Talcahuano, where we lay from the 4th of September to the 4th of October, is the most important seaport in southern Chili, and possesses an excellent and roomy anchorage. It is situated in a fertile and picturesque country; and it is in direct communication by rail, not only with Concepcion and all the more important towns of the south and central provinces, but also by branch line with an extensive grain-producing territory bordering on Araucania, whose produce it receives. Concepcion, which takes rank as the third city in the Republic, is nine miles from Talcahuano, and lies on the bank of the Bio Bio, a broad, shallow, and sluggish river. The houses and public buildings there have the appearance of considerable antiquity, although in reality the greater number must have been rebuilt since the great earthquake of 1835, when the city was reduced to ruins. Penco, the old Spanish capital of the province of Concepcion, was situated in the eastern extremity of the Bay of Concepcion; but when it was destroyed by a tidal wave in 1730, the people moved inland and established themselves near the site of the present city. However, by the cataclysm of 1751, the newly-founded city of Concepcion shared the fate of Penco, but was soon rebuilt, as it was again, in great part, after the earthquake of 1835.
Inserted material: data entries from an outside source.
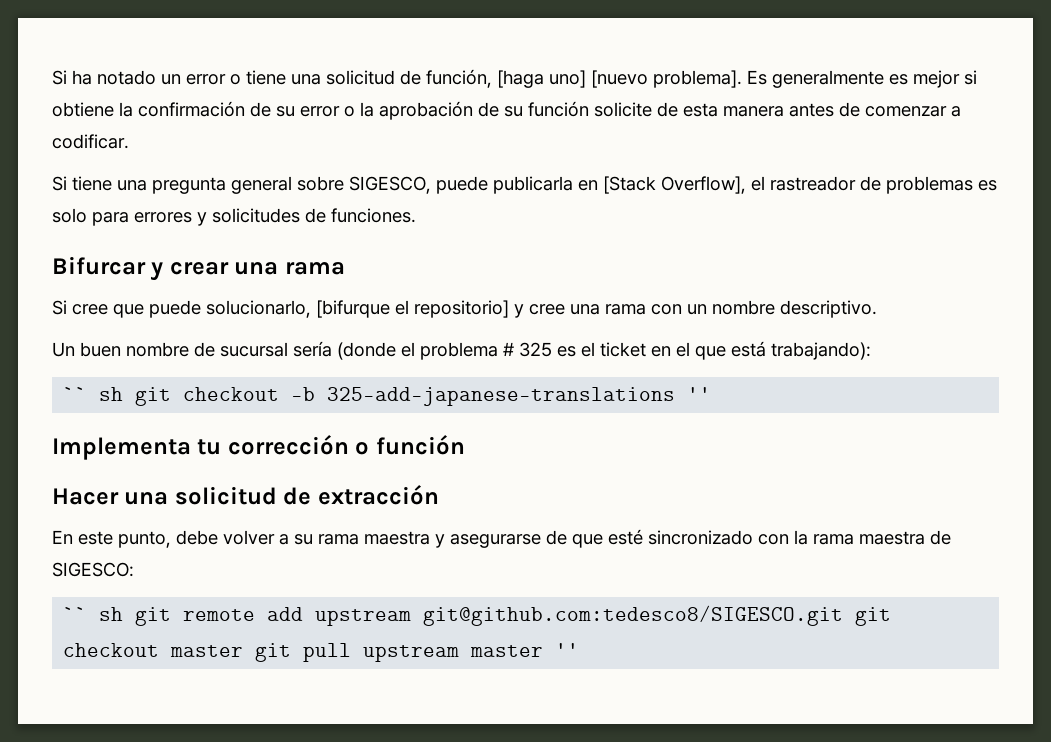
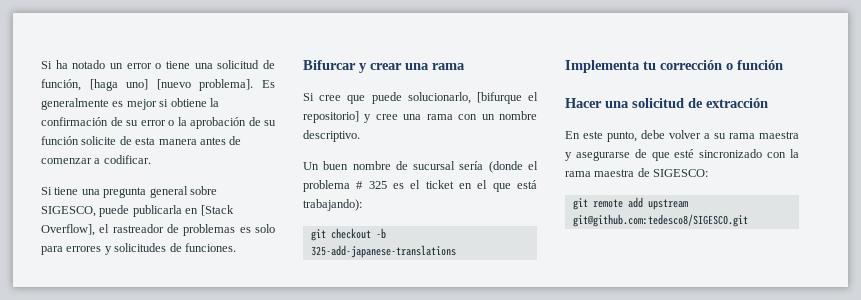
[63,387,124,401] `` sh -> (362, 205) none
[687,387,712,401] '' -> (456, 251) none
[63,607,124,621] `` sh -> (709, 173) none
[855,607,892,626] [63,643,580,662] git checkout master git pull upstream master '' -> (748, 220) none

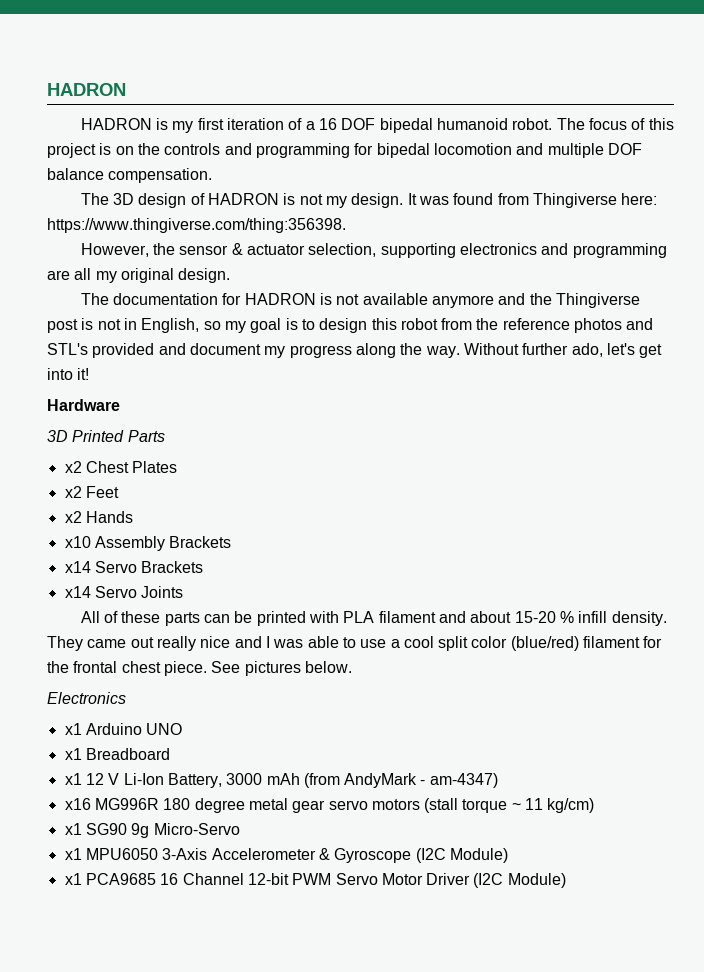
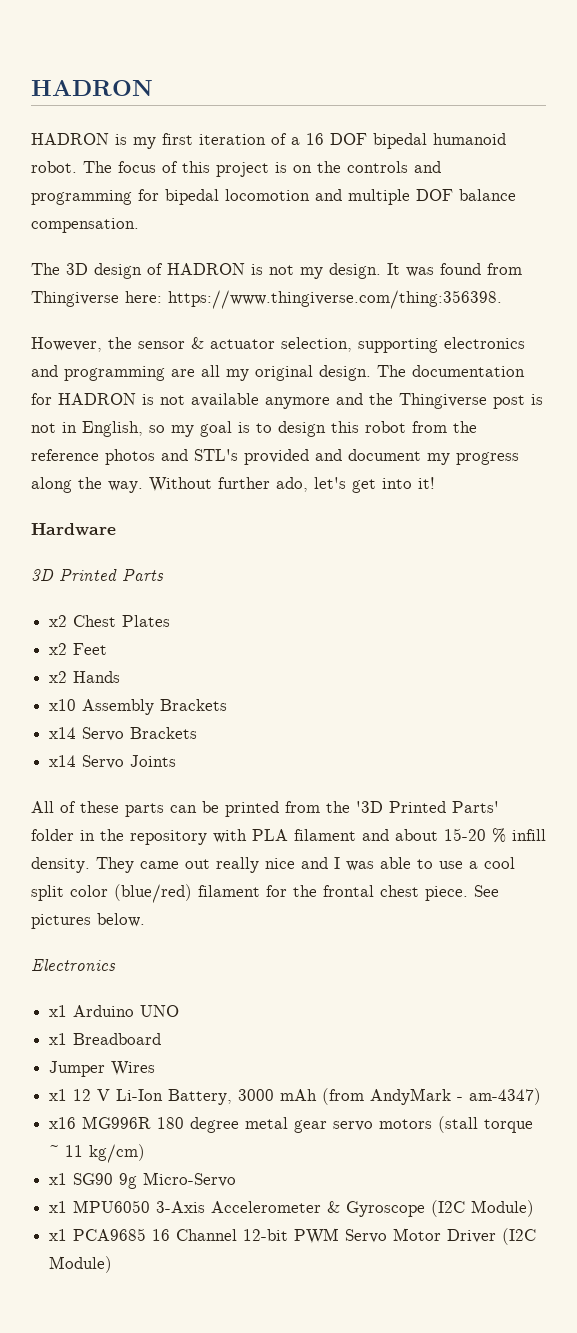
(231, 275) // -> (371, 373) none
(306, 618) none -> [285,801,499,813] [31,829,207,845] from the '3D Printed Parts' folder in the repository
(170, 754) none -> [49,1061,156,1077] // Jumper Wires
We had intended to make only a short stay at Talcahuano, but on the day preceding our arrival there, a case of small-pox appeared among the crew, followed by a second and third, and we were therefore obliged to remain in this harbour until our patients should be sufficiently well to return on board.
There was a long, low, sandy island (Isla de los Reyes) lying across the head of Talcahuano Bay, and inhabited only by a couple of shepherds who were looking after a herd of cattle and horses. There being no available hospital to which our patients could be sent, we obtained leave from the Chilian authorities to establish a temporary quarantine station on the island. Accordingly, on the day of our arrival we set up tents on an unfrequented and particularly airy part of the island, and having supplied them with provisions and all the necessary appliances, we installed our patients in their new quarters. They made good recoveries. My medical duties required me to make frequent visits to this little establishment, and I found it convenient to make it the centre of my afternoon rambles. On the mainland immediately adjoining the island, I found a great marshy plain of many miles in extent, and intersected in various directions by deep muddy ditches which communicated with the sea, and at high tide brought supplies of sea-water to a chain of broad, shallow lagoons, the home of multitudes of waterfowl. Pintail ducks, widgeon, herons, curlew, flamingoes, turkey-buzzards, gulls, lapwings, and sandpipers found here a congenial home. The shrill, harsh cry of the spur-winged lapwing (the "terutero" of the Pampas so graphically described by Darwin) was for ever scaring the other peacefully-disposed birds, and at the same time invoking maledictions from the sportsman. The plumage of this bird is very handsome, and the bright crimson colour of the iris and eyelid during life gave it a strange fascinating appearance, which can hardly be realized from a stuffed specimen.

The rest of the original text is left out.